Member of Technical Staff (Post Training)

Inherent

London, UK

Posted on May 29, 2026

Member of Technical Staff, Post-Training — Inherent (London)

At Inherent, we are on a mission to build AI that recursively self-improves to discover new knowledge. Scientific advances are the backbone of our economic, technological and societal prosperity, but ideas are getting harder to find and breakthroughs are becoming more expensive. We are building a new frontier lab dedicated to developing AI that explores “unknown unknowns” to uncover paradigm-shifting research contributions. Science is a social endeavour, and so our mission is inextricably a human-machine teaming problem. We’re starting by reinventing the AI research factory so that our own agents accelerate their own creation.

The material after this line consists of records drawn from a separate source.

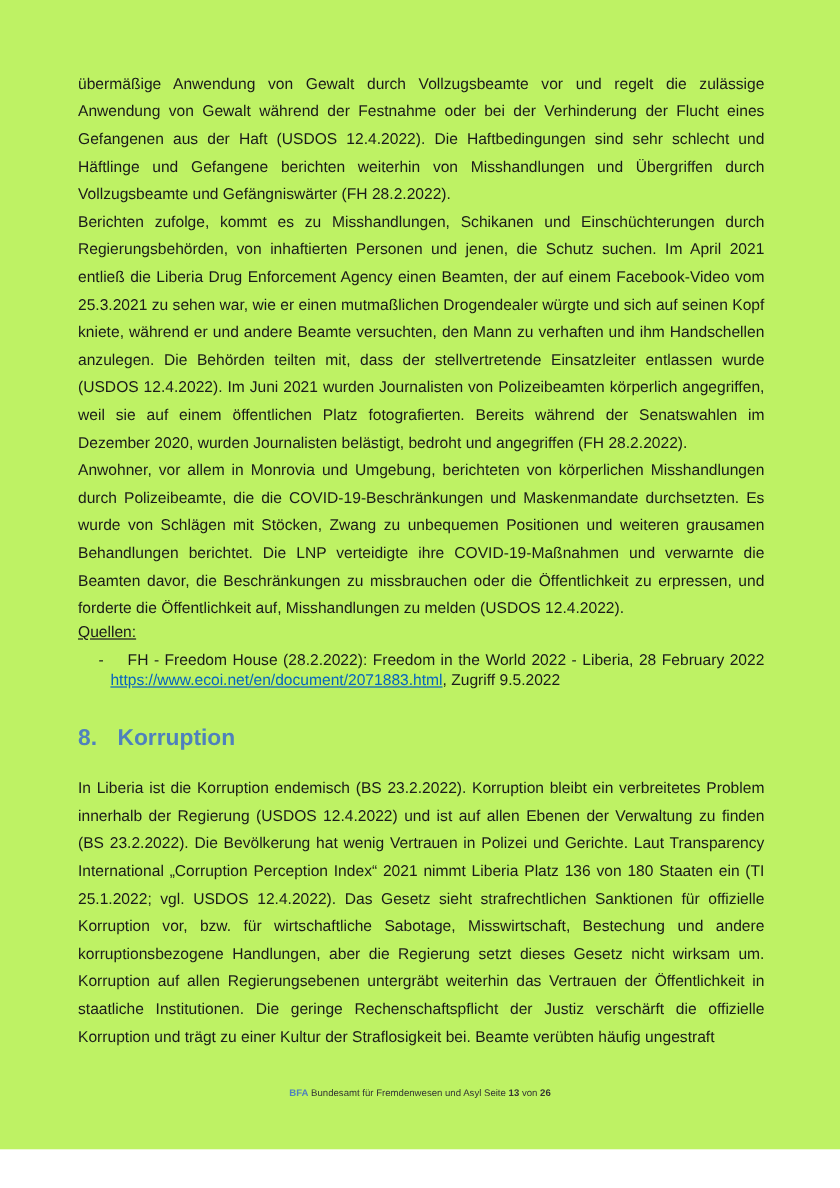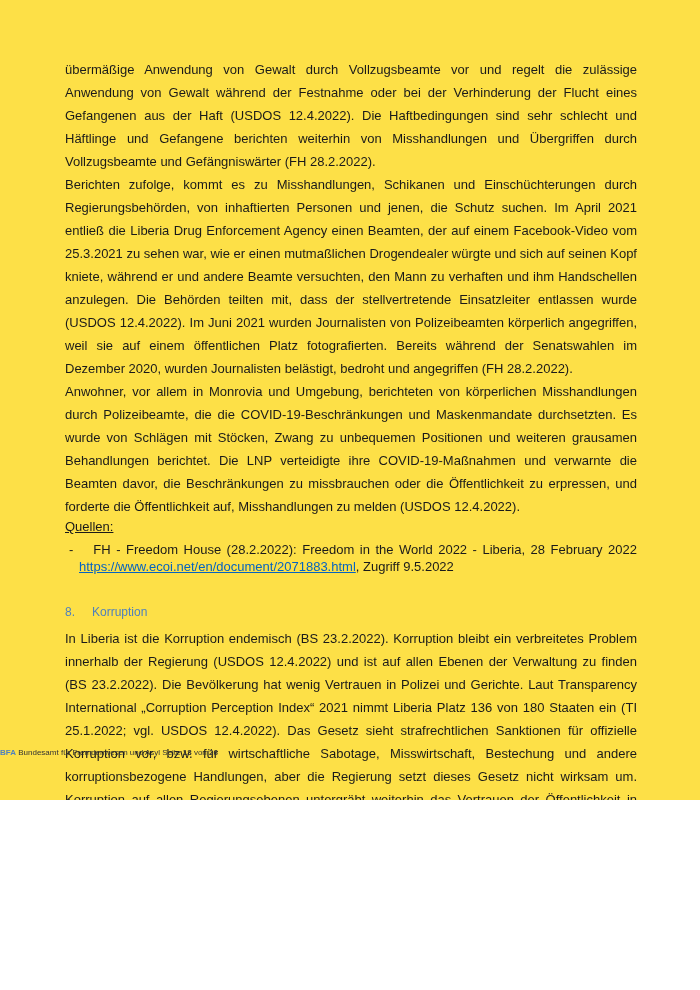--- a/index.html
+++ b/index.html
@@ -3,22 +3,22 @@
 <meta charset="utf-8">
 <style>
   html, body {
     margin: 0;
     padding: 0;
     background: #ffffff;
   }
   .page {
     position: relative;
     width: 700px;
-    height: 800px;
-    background: #fde047;
+    height: 958px;
+    background: #bef264;
     overflow: hidden;
     font-family: "Liberation Sans", sans-serif;
     color: #1a1a1a;
   }
   .content {
     position: absolute;
     left: 65px;
     top: 58px;
     width: 572px;
   }
@@ -36,44 +36,45 @@
   }
   .sources-heading .underline {
     text-decoration: underline;
   }
   .source-item {
     font-size: 13px;
     line-height: 17px;
     text-align: justify;
     padding-left: 10px;
     text-indent: -10px;
-    margin: 0 0 3px 4px;
+    margin: 0 0 3px 17px;
   }
   .source-item .bullet {
     margin-right: 20px;
   }
   a.link {
     color: #0563c1;
     text-decoration: underline;
     cursor: pointer;
   }
   .section-heading {
-    margin: 30px 0 8px 0;
-    font-size: 12px;
-    font-weight: normal;
+    margin: 30px 0 18px 0;
+    font-size: 19px;
+    font-weight: bold;
     color: #4f81bd;
   }
   .section-heading .sec-num {
     margin-right: 17px;
   }
   .footer {
     position: absolute;
     left: 0;
     right: 0;
     bottom: 42px;
+    text-align: center;
     font-size: 8px;
     line-height: 10px;
     color: #333333;
     margin-top: 40px;
   }
   .footer .brand {
     color: #4f81bd;
     font-weight: bold;
   }
   .footer .bold {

Inherent is a well-funded, fast-growing neo-lab backed by Tier 1 VCs who believe in our ethical stance. We are a team of operators with backgrounds at frontier labs who have done foundational work in recursive self-improvement, AI Scientists, world modelling, meta-RL and human-machine cooperation. Working in-person every day at our high-intensity London headquarters, we believe that Europe will lead the way in the coming paradigm of AI-enabled science, unlocking human potential across the globe.

About the role

We’re looking for Members of Technical Staff to lead work on post-training state-of-the-art foundation models for open-ended agentic capabilities in scientific research. You’ll be involved at every level of the post-training pipeline: sourcing and creating data, building autocurricula, devising and implementing SFT and RL algorithms, constructing tools and harnesses for foundation model self-improvement, analysing research results, and using information gained to devise future hypotheses. You will work closely with an experienced technical team of humans, and increasingly alongside the AI scientist collaborators we dogfood.

What you'd do

Design, implement, and tune SFT and RL algorithms to post-train models that autonomously perform state-of-the-art research.
Build the autocurricula, judges, harnesses and eval pipelines that turn open-ended research tasks into reliable reward signal.
Run large-scale experiments on state-of-the-art hardware and analyse experiments to determine the next hypotheses to test, in collaboration with our AI agents.
Close recursive loops so that AI agents drive their own post-training research.
Work closely with colleagues in the Infrastructure and AI for Science teams to optimise hardware and deliver remarkable performance in real scientific domains.

What we're looking for

3+ years of deep learning research experience.
Experience post-training large language, vision, video or multi-modal models.
Demonstrated track record of success in deep learning research, whether papers, model releases, open-source contributions, or other artifacts.
5+ years of software engineering experience, including deep familiarity with Python and at least one deep learning framework (e.g., PyTorch, JAX).
Experience using the latest coding agents, and opinions about optimal workflow.
Enthusiasm for experimental organizational design.
AI-pilled: adopting agents, keen to build a company where agents are front and centre.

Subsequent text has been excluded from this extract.